The only thing I wonder about is why it has taken so long. Especially when some forces in the UK have been using high performance cars for decades. Although I suppose these ones can hardly be used for undercover work.

New risks to be considered in the current climate

Earlier this week I was at a risk seminar where we were looking at the risks caused by the recession on IT projects.

Basically, it boiled down to companies going bankrupt and our IT services being disrupted by the loss of service and/or support.   Nothing unusual there and a few solutions were suggested.   The main issue is that government doesn’t tend to have the same resilience built in as private businesses due to the way their IT work is subcontracted out but the rest of the risks are similar.

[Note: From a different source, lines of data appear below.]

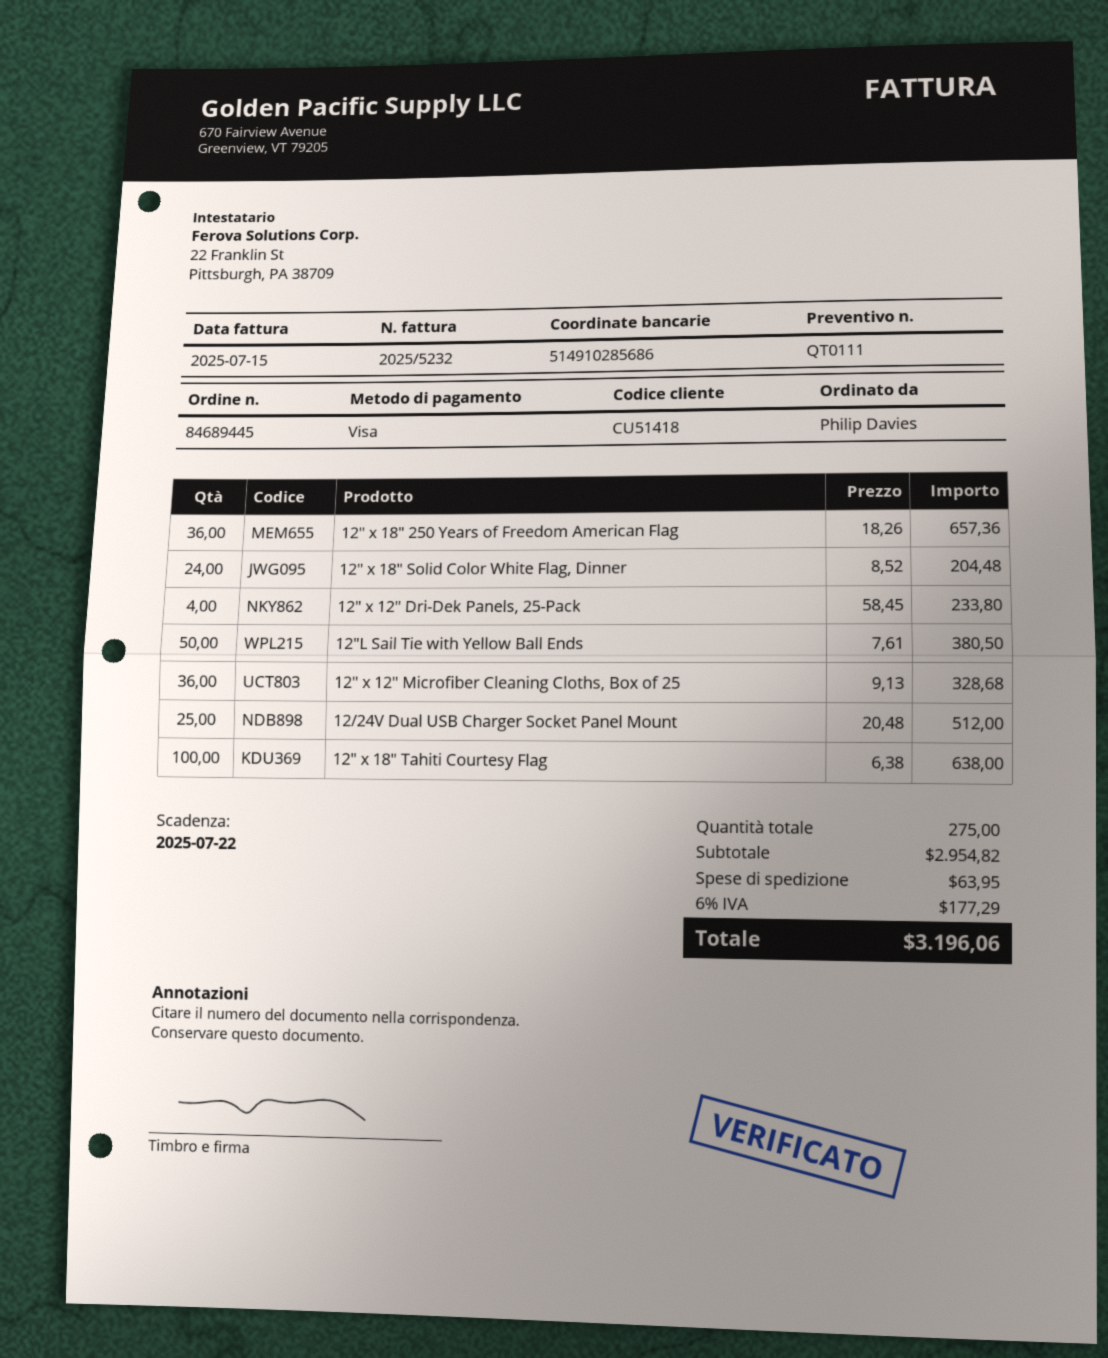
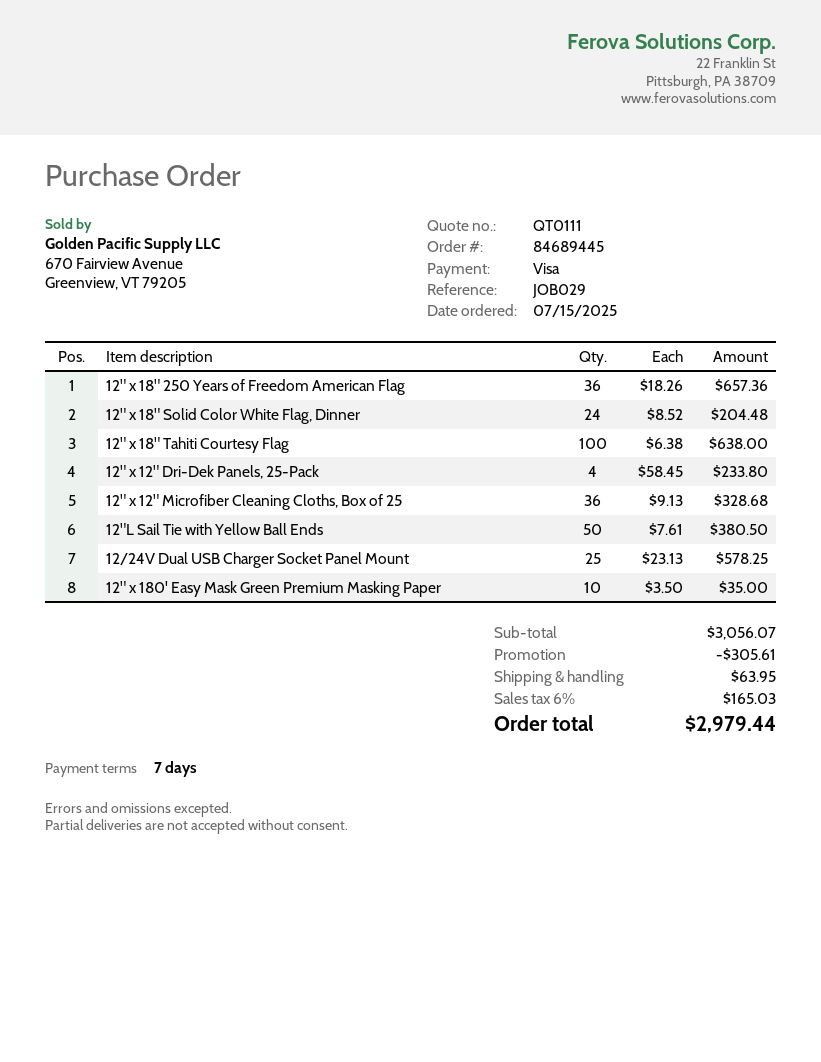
12/24V Dual USB Charger Socket Panel Mount: 25 x 20.48 = 512.00 -> 25 x 23.13 = 578.25
12" x 180' Easy Mask Green Premium Masking Paper: none -> 10 x 3.50 = 35.00
subtotal: 2954.82 -> 3056.07
discount: none -> 305.61
tax: 6% = 177.29 -> 6% = 165.03
total: 3196.06 -> 2979.44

One risk raised that was interesting was that private businesses were concerned about their data being compromised.    There was major debate about how to allocate contingency.    What’s new you may think, hackers have been out there for years so why the big debate?   Well yes they have.   So what exactly is the concern?

The concern was over our democratically elected governments accessing the data.

Technology leap for our surveillance state

Wait till your local council or plod gets hold of these.    Little remote cameras that can watch what trash you put in your bins and recycling as well as following you wherever you go, including your home, if you are on the latest KGB watchlist.